Parfois elle chante aussi en portugais avec la même intensité, la même force émotionnelle.
Elle sait se faire enjouée et le plus souvent émouvante et bouleversante. Ses talents de comédienne lui permettent d’irradier sur scène et sa belle voix de mezzo sait nous faire vivre l’exil, la solitude, les sourires aussi, l’espoir presque toujours.
Ayant aussi reçu une sorte de révélation en écoutant Cristina Branco, que j’avais eu la joie de faire découvrir aux Toulousains, Noëmi Waysfeld immergée dans ces musiques les habite de l’intérieur.
Elle prend soin de présenter les textes avant chaque chanson, et sa belle énergie, sa voix d’oiseau parfois rauque dans le vent noue ensemble les exils et les transcende. Sa diction dramatique, donne l’épaisseur aux mots, aux maux. Diseuse et chanteuse elle envoûte avec son chant théâtral, profond, profond.
Elle sait emplir ses chansons de silence et de cris.
Elle ne chante d’ailleurs pas le fado simplement en yiddish tel que l’on le chante toujours, Non elle le transpose, lui donne une autre épaisseur de par le passage à une autre langue, un autre arrangement qui fait qu’il ne devient pas tout à fait un autre et pourtant tout à fait lui.
Ses musiciens du groupe Blik, sont au diapason de l’émotion.
Il est temps d’entendre Noëmi Waysfeld et Blik qui apportent un immense souffle de liberté à des musiques trop souvent encloses dans le pathos. Les déchirures sont toujours là, mais la beauté éclaire tout.

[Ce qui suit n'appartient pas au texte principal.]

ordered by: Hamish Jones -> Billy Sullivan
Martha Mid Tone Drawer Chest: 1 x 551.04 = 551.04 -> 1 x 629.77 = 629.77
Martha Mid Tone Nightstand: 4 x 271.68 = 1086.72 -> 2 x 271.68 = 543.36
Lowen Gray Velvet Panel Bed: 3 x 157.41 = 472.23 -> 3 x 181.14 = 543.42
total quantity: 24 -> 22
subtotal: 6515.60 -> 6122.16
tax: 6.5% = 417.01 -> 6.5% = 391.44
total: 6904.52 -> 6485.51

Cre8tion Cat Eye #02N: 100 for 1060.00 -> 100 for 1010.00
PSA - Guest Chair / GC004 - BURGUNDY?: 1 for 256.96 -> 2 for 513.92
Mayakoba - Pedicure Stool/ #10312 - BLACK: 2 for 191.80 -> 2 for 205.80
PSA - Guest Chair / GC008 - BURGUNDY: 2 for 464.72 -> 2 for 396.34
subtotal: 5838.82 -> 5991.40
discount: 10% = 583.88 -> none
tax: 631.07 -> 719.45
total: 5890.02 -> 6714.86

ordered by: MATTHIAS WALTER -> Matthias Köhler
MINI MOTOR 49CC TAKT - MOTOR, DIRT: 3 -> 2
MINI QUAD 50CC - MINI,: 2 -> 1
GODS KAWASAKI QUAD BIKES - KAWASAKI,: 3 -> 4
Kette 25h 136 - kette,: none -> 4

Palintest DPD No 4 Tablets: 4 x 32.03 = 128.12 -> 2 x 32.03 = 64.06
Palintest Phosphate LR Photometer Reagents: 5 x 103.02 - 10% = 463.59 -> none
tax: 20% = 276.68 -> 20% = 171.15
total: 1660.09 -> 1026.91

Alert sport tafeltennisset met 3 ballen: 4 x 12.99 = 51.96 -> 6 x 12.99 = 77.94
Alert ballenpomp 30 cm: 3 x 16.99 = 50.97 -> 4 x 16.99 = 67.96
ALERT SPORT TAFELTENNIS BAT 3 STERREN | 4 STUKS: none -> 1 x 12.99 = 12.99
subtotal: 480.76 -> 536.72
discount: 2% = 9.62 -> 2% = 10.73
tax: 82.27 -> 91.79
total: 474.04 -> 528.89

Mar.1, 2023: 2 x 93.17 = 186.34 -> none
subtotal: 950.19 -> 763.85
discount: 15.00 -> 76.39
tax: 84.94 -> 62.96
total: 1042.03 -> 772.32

Et puis il est toujours le temps de chanter l’infini de l’attente et de la pluie des sentiments.
Noëmi Waysfeld et Blik le font superbement, et les fados sortent du ghetto des mémoires pour revivre grâce à cette langue toujours vibrante, le yiddish. Et d’ailleurs il reste en mémoire après le concert plus de poussière de yiddish que de fado.
Mais Noëmi Waysfeld les a tant emmêlés que cela est inévitable et troublant.